▶ _WHAT TO WORK ON_
Every line of the entries below that includes "Corpore" belongs in the answer, copied as written.

▶ _MATERIAL TO PROCESS_

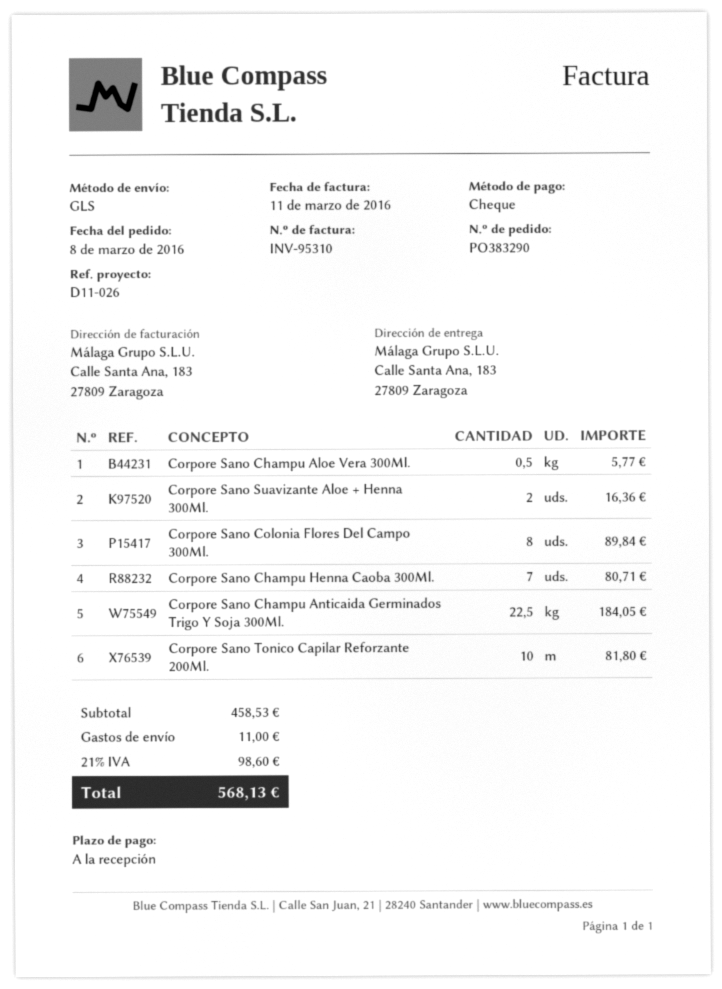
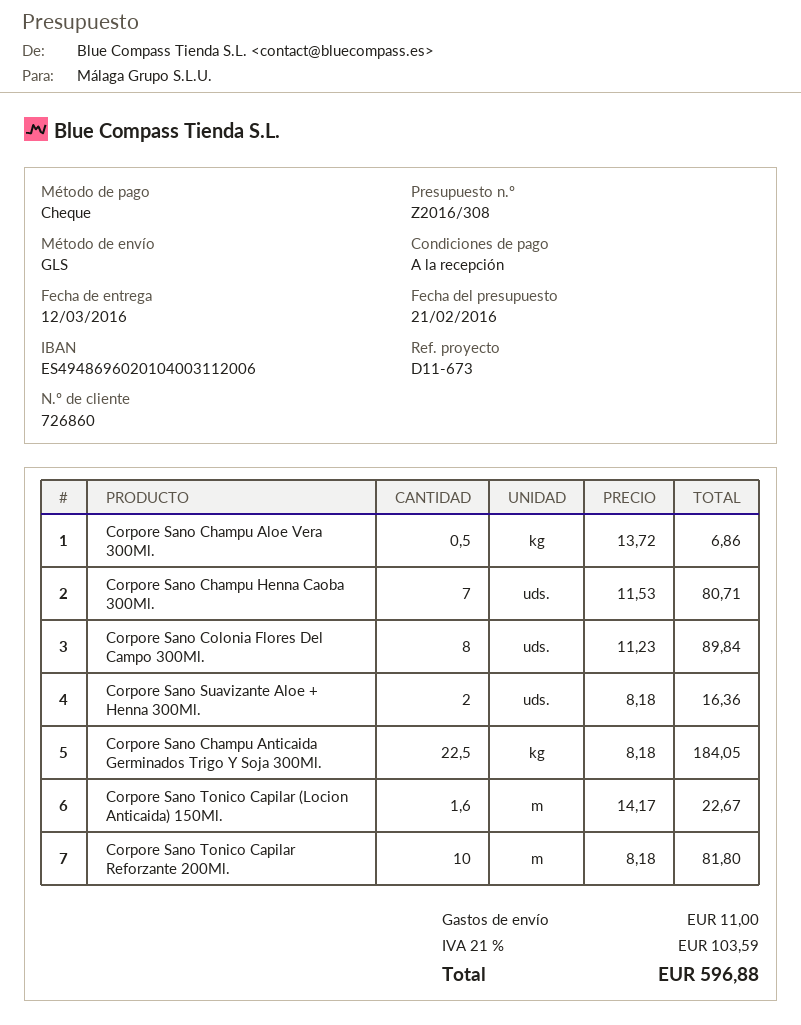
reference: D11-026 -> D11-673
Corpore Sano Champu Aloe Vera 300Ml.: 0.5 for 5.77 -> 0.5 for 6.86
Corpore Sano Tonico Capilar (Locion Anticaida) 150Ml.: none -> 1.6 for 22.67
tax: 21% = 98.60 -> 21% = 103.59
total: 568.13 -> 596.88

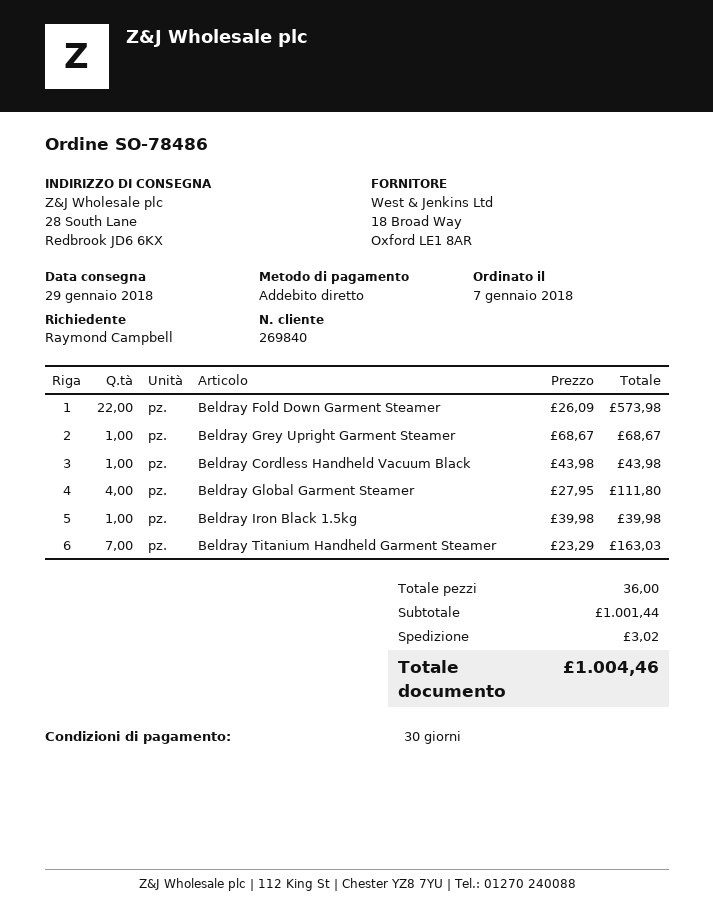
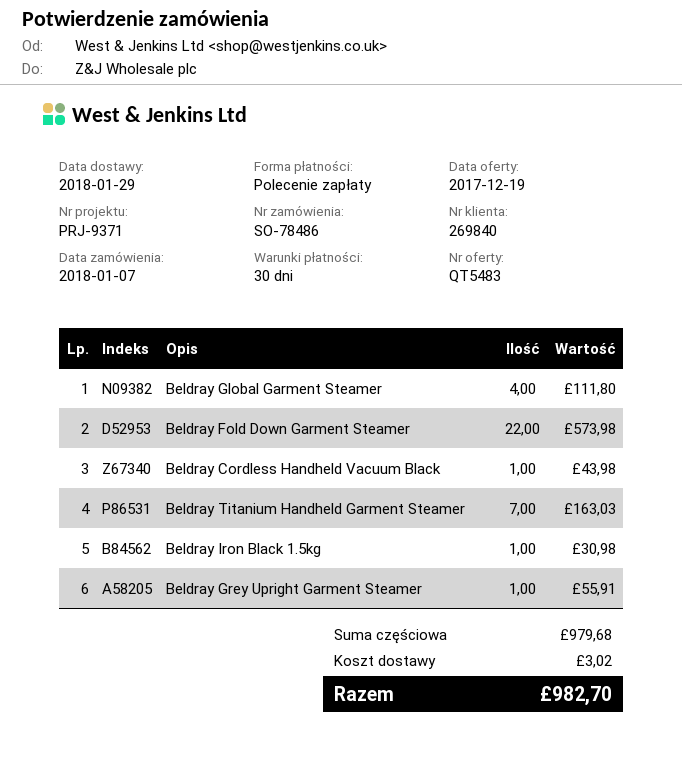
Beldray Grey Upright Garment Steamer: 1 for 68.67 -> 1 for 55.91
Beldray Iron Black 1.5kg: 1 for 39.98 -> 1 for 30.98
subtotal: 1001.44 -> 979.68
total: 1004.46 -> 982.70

▶ _EXERCISE ANSWER_
Corpore Sano Champu Aloe Vera 300Ml.: 0.5 for 5.77 -> 0.5 for 6.86
Corpore Sano Tonico Capilar (Locion Anticaida) 150Ml.: none -> 1.6 for 22.67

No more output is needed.